Ce n'est pas sans peine que l'on se détermine à lâcher les fils au bout desquels on espérait pouvoir attacher un bon petit complot, susceptible de fournir la matière nécessaire à la confection d'une quantité raisonnable de rapports, actes d'accusation, réquisitoires et autres pièces d'éloquence; aussi il fallut qu'avant d'être mis en liberté, Edmond de Bourgerel fît entendre tous ses prétendus complices.

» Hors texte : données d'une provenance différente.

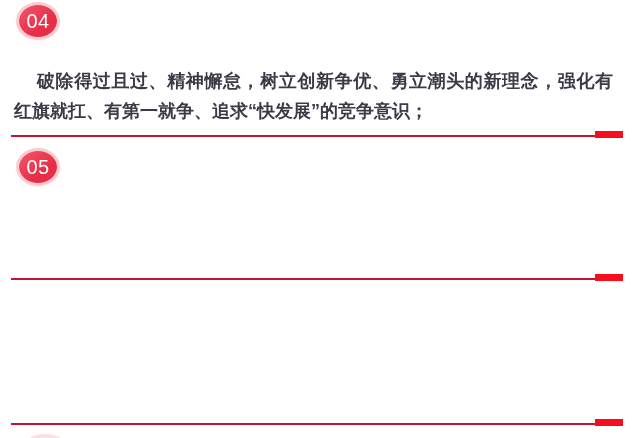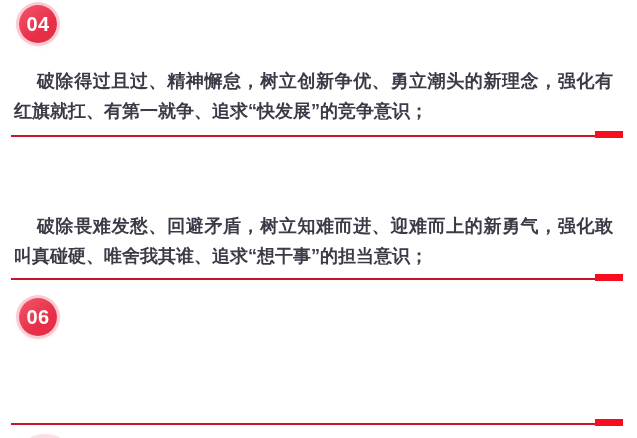"04" .badge { font-weight: bold -> normal; height: 38px -> 32px }
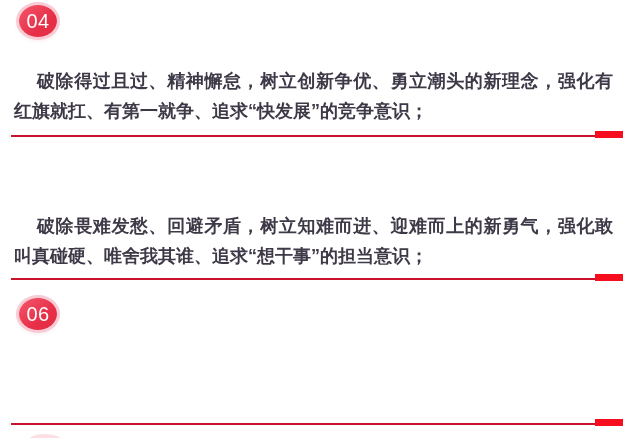"05" div.badge { html: none -> <div>05</div> }
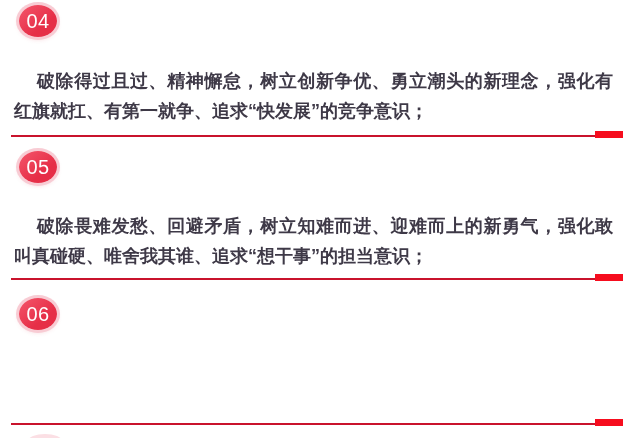"破除畏难发愁、回避矛盾，树立知难而进、迎难而上的新勇气，强化敢" div.para { html: <div> <div>破除畏难发愁、回避矛盾，树立知难而进、迎难而上的新勇气，强化敢</div> <div>叫真碰硬、唯舍我其谁、追求“想干事”的担当意识；</div> </div> -> none }
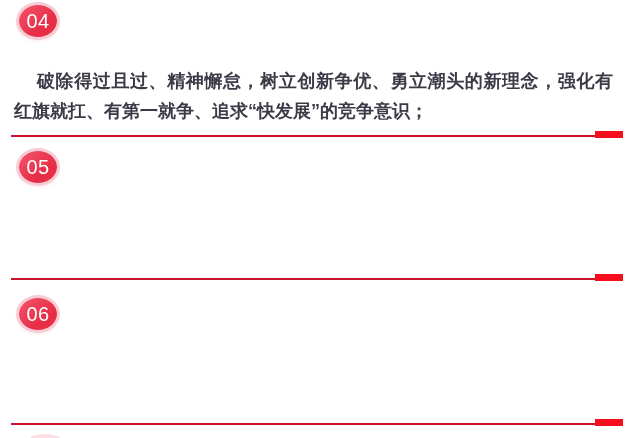"06" div.badge { html: <div>06</div> -> none }
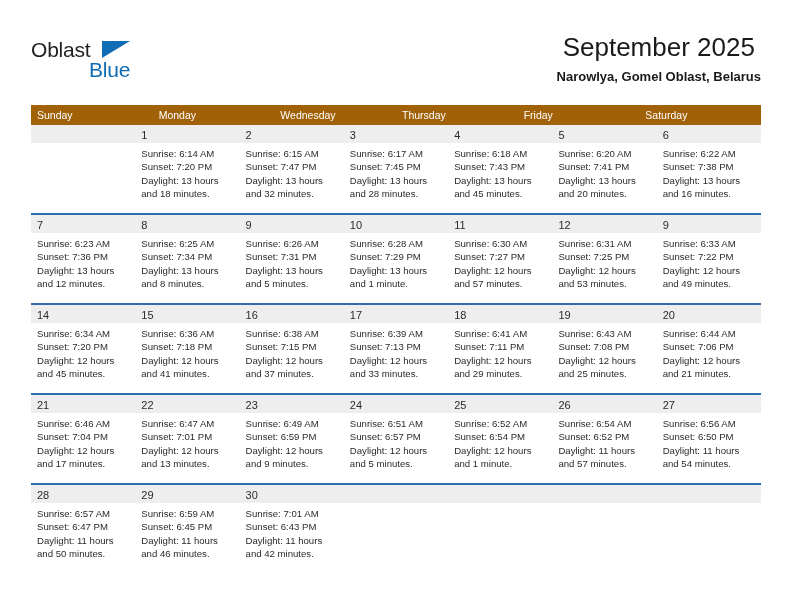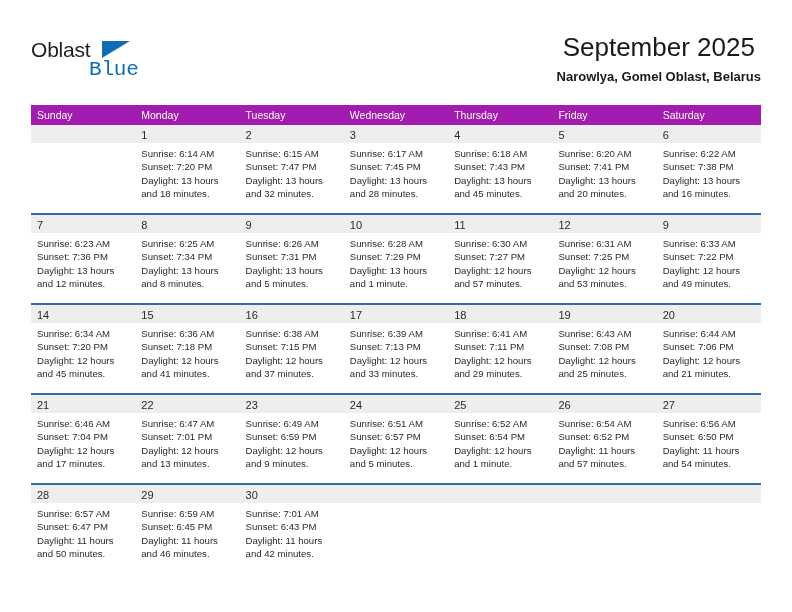"Blue" .brand-blue { font-family: Liberation Mono, monospace -> Liberation Sans, sans-serif }
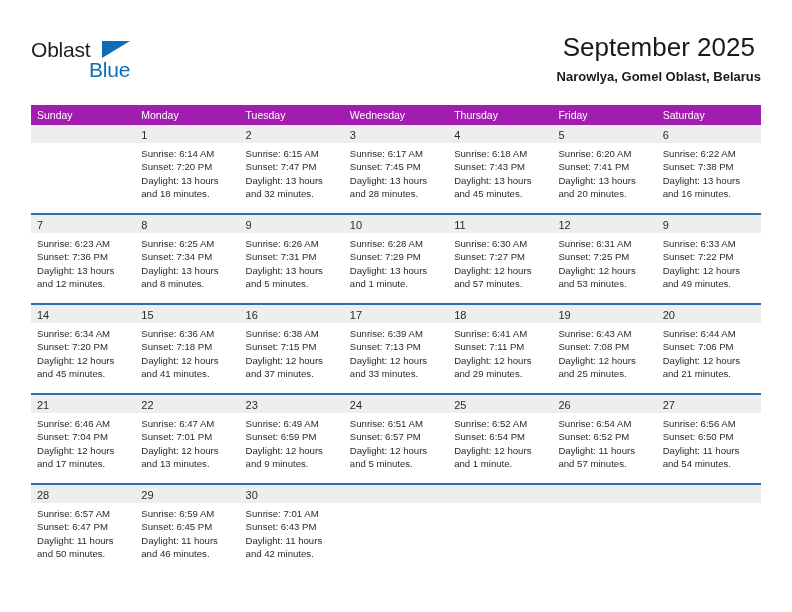"Sunday" .dow-row { background: #a21caf -> #a16207 }
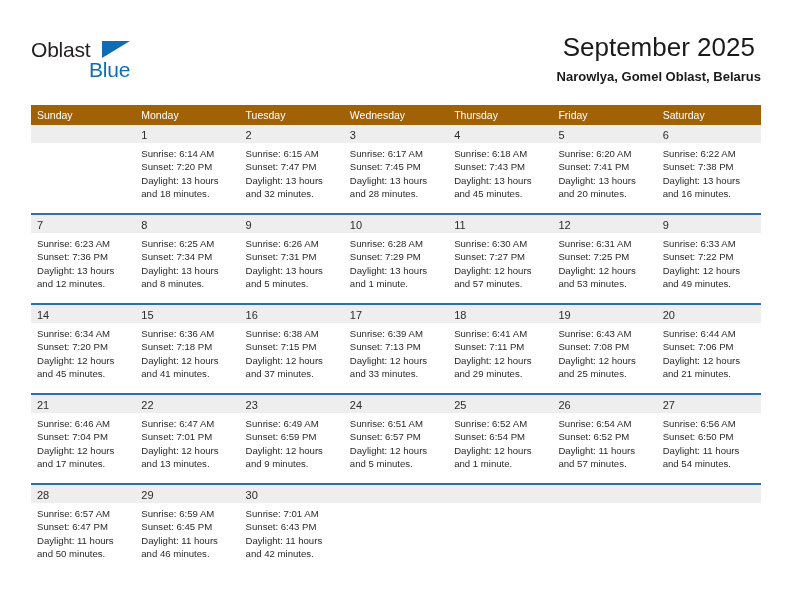"Tuesday" div.dow-cell { html: <div>Tuesday</div> -> none }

Lorsqu'il fut prouvé, démontré, avéré qu'il n'était coupable que d'un drame en cinq actes et onze tableaux, on le mit poliment dehors en lui demandant pardon de la liberté grande, après toutefois lui avoir fait observer que si au lieu de vouloir marcher sur les traces des Hugo et des Dumas, il s'était borné à étudier la théorie du service en campagne et le traité des fortifications de Vauban, le malheur dont il se plaignait ne lui serait pas arrivé.

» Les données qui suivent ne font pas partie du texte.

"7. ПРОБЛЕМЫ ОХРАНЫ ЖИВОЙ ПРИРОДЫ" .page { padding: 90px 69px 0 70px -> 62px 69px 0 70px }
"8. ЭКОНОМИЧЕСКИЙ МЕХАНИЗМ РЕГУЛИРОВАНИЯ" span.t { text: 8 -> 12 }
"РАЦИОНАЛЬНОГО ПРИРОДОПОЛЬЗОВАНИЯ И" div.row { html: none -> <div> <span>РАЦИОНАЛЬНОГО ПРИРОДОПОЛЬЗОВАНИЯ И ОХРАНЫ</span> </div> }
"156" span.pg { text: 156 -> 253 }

C'était lui dire en termes polis, qu'il devait s'estimer très-heureux d'en être quitte à si bon marché. Edmond comprit parfaitement cela, et, bien qu'il eût passé plus de deux mois en prison, dont un et demi au plus rigoureux secret, il se tut et fit bien.

Son premier soin en sortant de prison, fut de chercher Eugénie, car il savait quel était le motif qui avait déterminé la malheureuse jeune fille à fuir de chez sa tante; mais toutes les démarches qu'il put faire, toutes celles que fit madame de Saint-Preuil, à laquelle il avait cru devoir confier; (en assumant sur sa tête une faute que les grands parents sont toujours disposés à pardonner, lorsqu'on offre de la réparer), ce qui s'était passé pendant le voyage de Péronne, toutes ces démarches, disons-nous, avaient été inutiles; madame de Saint-Preuil et Edmond de Bourgerel n'attendaient plus que de la bonté de Dieu le retour de celle qu'ils chérissaient tous deux à des titres différents, lorsque le jeune officier reçut du ministre de la guerre l'ordre de rejoindre son régiment.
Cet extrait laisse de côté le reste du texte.